Auto loan balances topped the $1 trillion milestone during the past quarter, according to credit reporting agency TransUnion.
Balances reached $1.008 trillion, TransUnion says in its latest Industry Insights Report, a quarterly overview of U.S. consumer lending. That’s an increase of $101 billion, or 11.1 percent, from the third quarter of 2014.
Jason Laky, senior vice president and automotive business leader for TransUnion, says in a news release that this increase in auto debt can be partly attributed to consumer confidence:
“As total auto loan balance rises, we’re seeing controlled and deliberate growth by lenders. Consumers continue to feel confident in their employment or job prospects, and their appetite for new auto loans reflects this confidence.”

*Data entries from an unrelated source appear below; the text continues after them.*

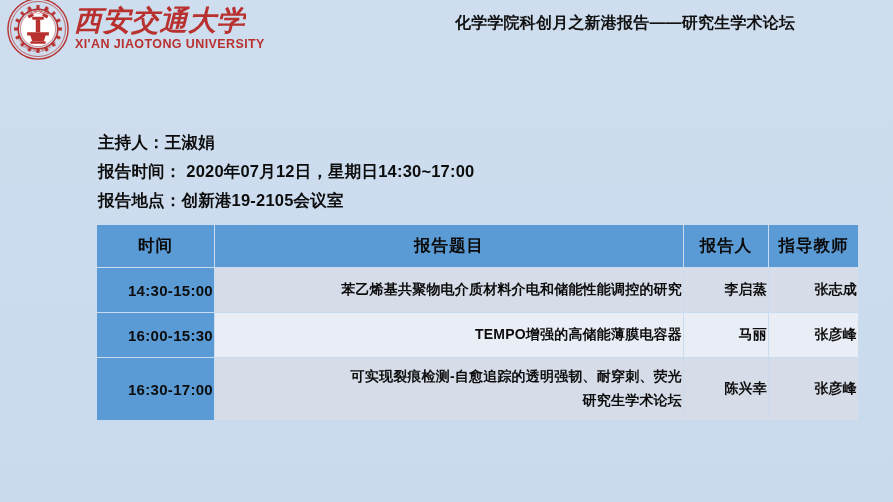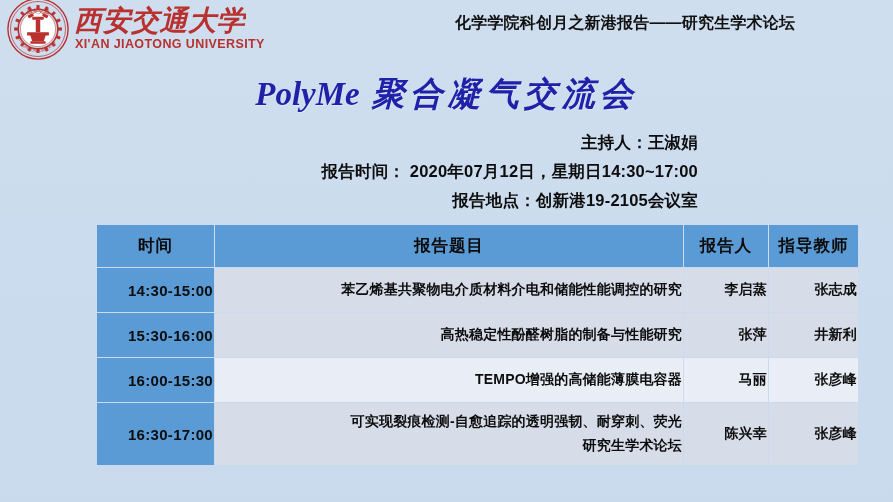--- a/index.html
+++ b/index.html
@@ -101,21 +101,20 @@
     letter-spacing: 5px;
     padding-left: 12px;
   }
 
   
   .info-block {
     position: absolute;
     left: 98px;
     top: 128px;
     width: 600px;
-    text-align: right;
   }
   .info-line {
     font-size: 16.5px;
     font-weight: bold;
     color: #0d0d0d;
     line-height: 29px;
     white-space: nowrap;
     letter-spacing: 0.2px;
   }
 
@@ -226,23 +225,20 @@
       <svg class="logo-cn" viewBox="0 0 172 40">
         <text x="0" y="31" fill="#b8312f" font-family="DejaVu Serif, Liberation Serif, serif" font-size="28" font-style="italic" font-weight="bold" letter-spacing="0.5">西安交通大学</text>
       </svg>
 
       <div class="logo-en">XI'AN JIAOTONG UNIVERSITY</div>
     </div>
 
     <div class="header-title">化学学院科创月之新港报告——研究生学术论坛</div>
   </div>
 
-  <div class="main-title">
-    <span class="latin">PolyMe</span><span class="cjk">聚合凝气交流会</span>
-  </div>
 
   <div class="info-block">
     <div class="info-line">主持人：王淑娟</div>
     <div class="info-line">报告时间： 2020年07月12日，星期日14:30~17:00</div>
     <div class="info-line">报告地点：创新港19-2105会议室</div>
   </div>
 
   <table class="tbl">
     <colgroup>
       <col class="c-time">
@@ -258,26 +254,20 @@
         <th>指导教师</th>
       </tr>
     </thead>
     <tbody>
       <tr class="band-a">
         <td class="time-cell">14:30-15:00</td>
         <td class="body-cell title-cell">苯乙烯基共聚物电介质材料介电和储能性能调控的研究</td>
         <td class="body-cell">李启蒸</td>
         <td class="body-cell">张志成</td>
       </tr>
-      <tr class="band-a">
-        <td class="time-cell">15:30-16:00</td>
-        <td class="body-cell title-cell">高热稳定性酚醛树脂的制备与性能研究</td>
-        <td class="body-cell">张萍</td>
-        <td class="body-cell">井新利</td>
-      </tr>
       <tr class="band-b">
         <td class="time-cell">16:00-15:30</td>
         <td class="body-cell title-cell">TEMPO增强的高储能薄膜电容器</td>
         <td class="body-cell">马丽</td>
         <td class="body-cell">张彦峰</td>
       </tr>
       <tr class="band-a tall">
         <td class="time-cell">16:30-17:00</td>
         <td class="body-cell title-cell">
           <span>可实现裂痕检测-自愈追踪的透明强韧、耐穿刺、荧光</span>

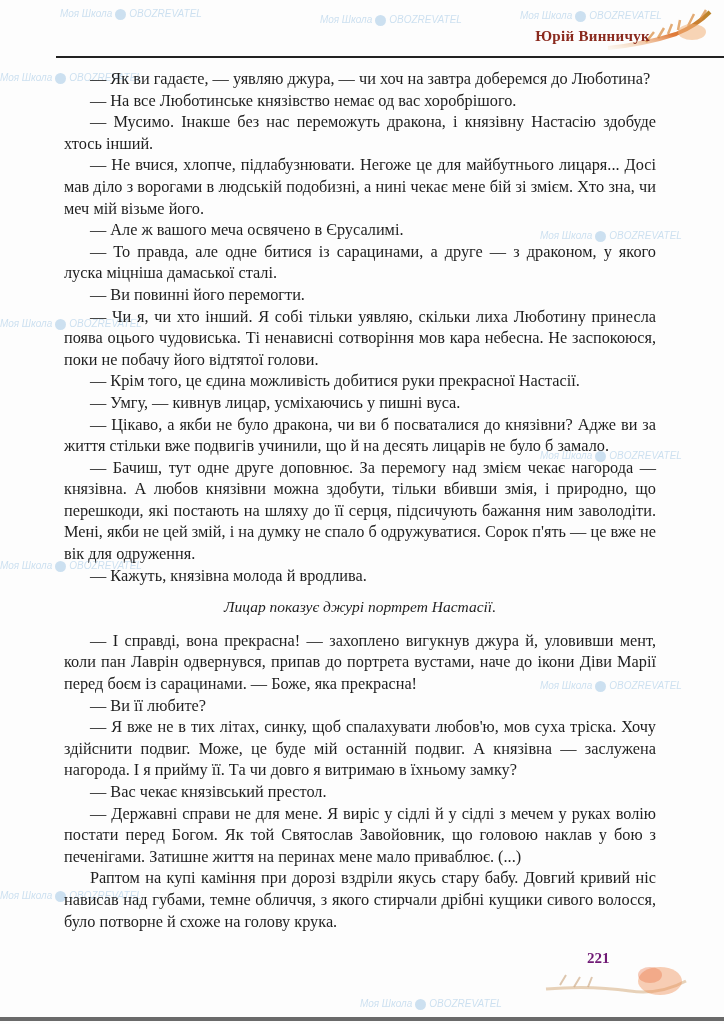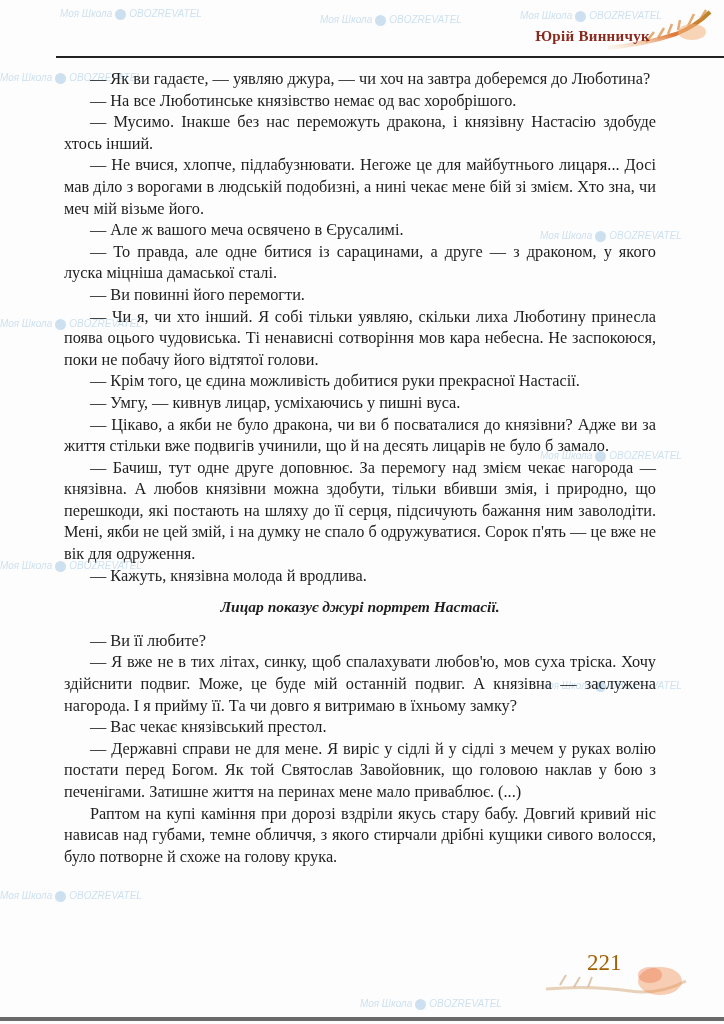--- a/index.html
+++ b/index.html
@@ -15,25 +15,25 @@
   .header-rule { position:absolute; left:56px; right:0; top:56px; height:1.5px; background:#222; }
   .feather {
     position:absolute; right:8px; top:8px; width:110px; height:46px;
   }
   .content {
     position:absolute; left:64px; width:592px; top:68px;
     font-size:16.3px; line-height:21.6px; text-align:justify;
   }
   .p { margin:0; text-indent:26px; }
   .stage {
-    margin:10px 0 12px 0; text-align:center; font-style:italic; font-size:15.5px; text-indent:0;font-weight:bold;
+    margin:10px 0 12px 0; text-align:center; font-style:italic; font-size:15.5px; text-indent:0;
   }
   .footer-ornament { position:absolute; left:540px; top:945px; width:150px; height:60px; }
   .page-number {
-    position:absolute; left:587px; top:950px; font-weight:normal; font-size:23px; color:#a16207;
+    position:absolute; left:587px; top:950px; font-weight:bold; font-size:15px; color:#701a75;
   }
   .bottom-bar { position:absolute; left:0; right:0; top:1017px; height:4px; background:#6a6a6a; }
   .watermark {
     position:absolute; font-family:"Liberation Sans", sans-serif; font-size:10px;
     color:rgba(80,150,210,0.28); font-style:italic; white-space:nowrap; pointer-events:none;
   }
   .watermark .c { display:inline-block; width:11px; height:11px; border-radius:50%;
     background:rgba(80,150,210,0.28); vertical-align:middle; margin:0 3px; }
 </style>
 </head>
@@ -78,20 +78,21 @@
   <p class="p">— Ви повинні його перемогти.</p>
   <p class="p">— Чи я, чи хто інший. Я собі тільки уявляю, скільки лиха Люботину при­несла поява оцього чудовиська. Ті ненависні сотворіння мов кара небесна. Не заспокоюся, поки не побачу його відтятої голови.</p>
   <p class="p">— Крім того, це єдина можливість добитися руки прекрасної Настасії.</p>
   <p class="p">— Умгу, — кивнув лицар, усміхаючись у пишні вуса.</p>
   <p class="p">— Цікаво, а якби не було дракона, чи ви б посваталися до князівни? Адже ви за життя стільки вже подвигів учинили, що й на десять лицарів не було б замало.</p>
   <p class="p">— Бачиш, тут одне друге доповнює. За перемогу над змієм чекає нагоро­да — князівна. А любов князівни можна здобути, тільки вбивши змія, і при­родно, що перешкоди, які постають на шляху до її серця, підсичують бажання ним заволодіти. Мені, якби не цей змій, і на думку не спало б одружуватися. Сорок п'ять — це вже не вік для одруження.</p>
   <p class="p">— Кажуть, князівна молода й вродлива.</p>
 
   <p class="stage">Лицар показує джурі портрет Настасії.</p>
 
+  <p class="p">— І справді, вона прекрасна! — захоплено вигукнув джура й, уловивши мент, коли пан Лаврін одвернувся, припав до портрета вустами, наче до ікони Діви Марії перед боєм із сарацинами. — Боже, яка прекрасна!</p>
   <p class="p">— Ви її любите?</p>
   <p class="p">— Я вже не в тих літах, синку, щоб спалахувати любов'ю, мов суха тріска. Хочу здійснити подвиг. Може, це буде мій останній подвиг. А князівна — за­служена нагорода. І я прийму її. Та чи довго я витримаю в їхньому замку?</p>
   <p class="p">— Вас чекає князівський престол.</p>
   <p class="p">— Державні справи не для мене. Я виріс у сідлі й у сідлі з мечем у руках во­лію постати перед Богом. Як той Святослав Завойовник, що головою наклав у бою з печенігами. Затишне життя на перинах мене мало приваблює. (...)</p>
   <p class="p">Раптом на купі каміння при дорозі вздріли якусь стару бабу. Довгий кри­вий ніс нависав над губами, темне обличчя, з якого стирчали дрібні кущики сивого волосся, було потворне й схоже на голову крука.</p>
 
 </div>
 
 <svg class="footer-ornament" viewBox="0 0 150 60">
   <path d="M6 44 Q50 40 90 46 Q120 50 146 36" stroke="#d8b48a" stroke-width="3" fill="none" opacity="0.6"></path>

More consumers also had access to auto loans as of the third quarter of this year, with 2 million additional consumers having access compared with the second quarter of this year.
Other findings from TransUnion’s report include:
- The average balance across all auto loan accounts was $14,515 as of the third quarter, an increase of 2.7 percent from the third quarter of 2014 — and the slowest pace of average balance growth since the fourth quarter of 2011.
- Nearly 75 million consumers had an open auto account as of the third quarter, an increase of 5 million people from the third quarter of 2014.
- Although auto loan balances have increased, auto loan delinquencies (the rate of borrowers 60 days or more delinquent on their auto loans) have remained flat. That rate was 1.16 percent in the past quarter — the same as it was during the third quarter of 2014.